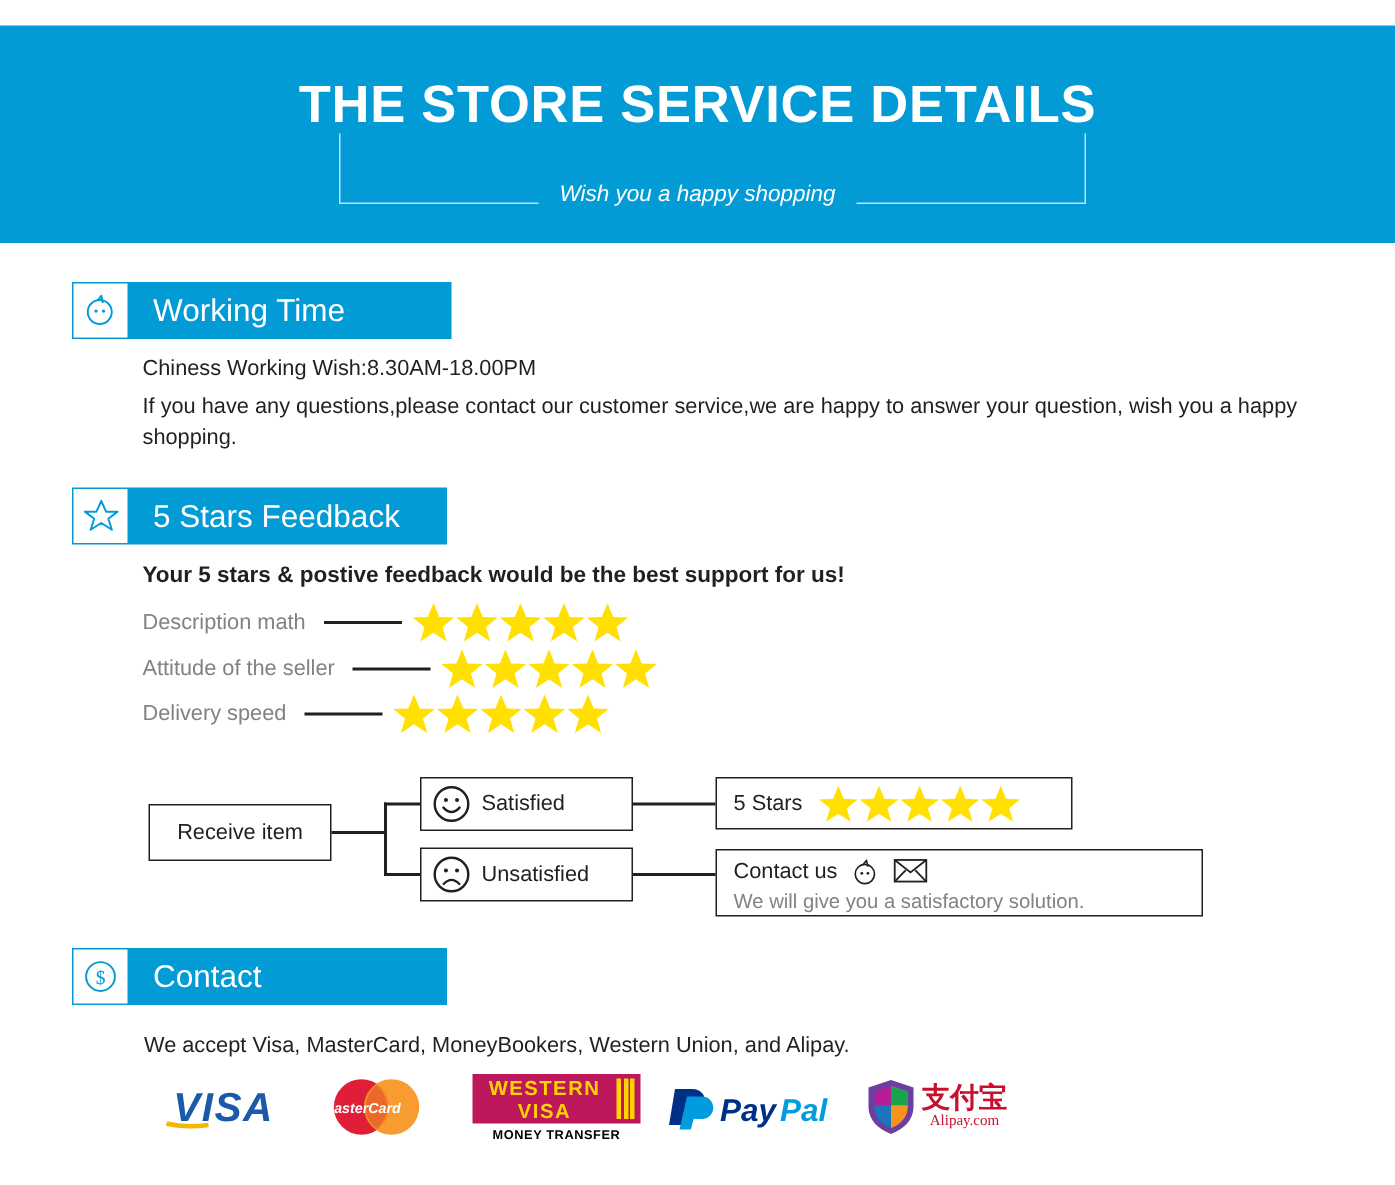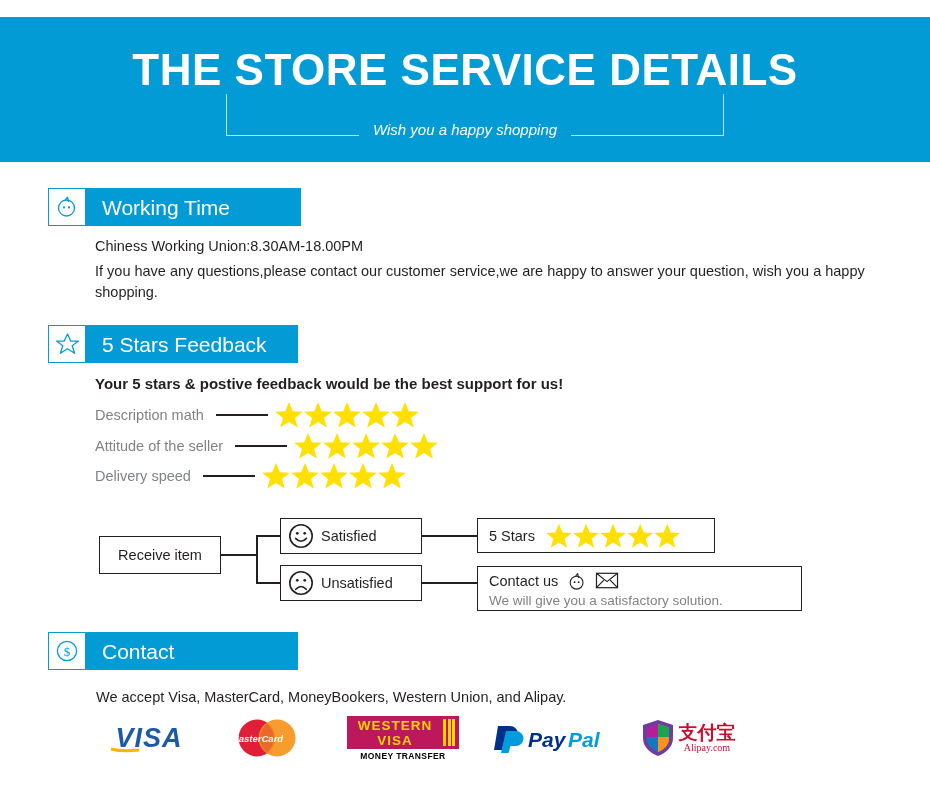--- a/index.html
+++ b/index.html
@@ -34,21 +34,21 @@
     border: 1px solid rgba(255,255,255,0.72);
     box-sizing: border-box;
   }
   .banner-title {
     position: absolute;
     left: 0;
     top: 32px;
     width: 930px;
     text-align: center;
     color: #ffffff;
-    font-size: 44px;
+    font-size: 35px;
     font-weight: bold;
     letter-spacing: 0.5px;
     font-family: "Liberation Sans", sans-serif;
     white-space: nowrap;
     line-height: 42px;
   }
   .banner-title span {
     background: #039BD6;
     padding: 0 18px;
   }
@@ -208,21 +208,21 @@
       <path d="M11 6.4 L13.5 3.2 L14.6 8.0" fill="none" stroke="#039BD6" stroke-width="1.3" stroke-linejoin="round"></path>
       <circle cx="10" cy="13.4" r="1.15" fill="#039BD6"></circle>
       <circle cx="15" cy="13.4" r="1.15" fill="#039BD6"></circle>
     </svg>
   </div>
   <div class="sec-bar" style="width:215px;">
     <span class="sec-bar-label">Working Time</span>
   </div>
 </div>
 
-<div class="txt" style="left:95px; top:236px;">Chiness Working Union:8.30AM-18.00PM</div>
+<div class="txt" style="left:95px; top:236px;">Chiness Working Wish:8.30AM-18.00PM</div>
 <div class="txt wrap" style="left:95px; top:261px; width:800px; line-height:21px;">If you have any questions,please contact our customer service,we are happy to answer your question, wish you a happy shopping.</div>
 
 <div class="sec-head" style="left:48px; top:325px;">
   <div class="sec-icon">
     <svg width="27" height="26" viewBox="0 0 27 26">
       <polygon points="13.5,3 16.7,10.1 24.4,10.1 18.2,14.8 20.6,22.2 13.5,17.7 6.4,22.2 8.8,14.8 2.6,10.1 10.3,10.1" fill="none" stroke="#039BD6" stroke-width="1.3" stroke-linejoin="round"></polygon>
     </svg>
   </div>
   <div class="sec-bar" style="width:212px;">
     <span class="sec-bar-label">5 Stars Feedback</span>
@@ -354,21 +354,21 @@
       <text x="13" y="18" text-anchor="middle" font-size="13" font-family="Liberation Serif, serif" fill="#039BD6">$</text>
     </svg>
   </div>
   <div class="sec-bar" style="width:212px;">
     <span class="sec-bar-label">Contact</span>
   </div>
 </div>
 
 <div class="txt" style="left:96px; top:687px;">We accept Visa, MasterCard, MoneyBookers, Western Union, and Alipay.</div>
 
-<div class="logos" style="left:96px; top:712px; gap:16px;">
+<div class="logos" style="left:96px; top:712px; gap:0;">
 
   <div class="logo-slot" style="width:105px; height:46px;">
     <svg width="100" height="34" viewBox="0 0 100 34">
       <text x="50" y="26" text-anchor="middle" font-family="Liberation Sans, sans-serif" font-size="27" font-weight="bold" font-style="italic" fill="#1A5AA8" letter-spacing="1">VISA</text>
       <path d="M12 28 Q24 31 40 29" stroke="#F7B600" stroke-width="3" fill="none"></path>
     </svg>
   </div>
 
   <div class="logo-slot" style="width:100px; height:46px;">
     <svg width="78" height="44" viewBox="0 0 78 44">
======
- WHAT YOU HAVE TO DO
Please report only the count of lines in the entries above where the word "spacing" appears.

- EXERCISE RESULT
2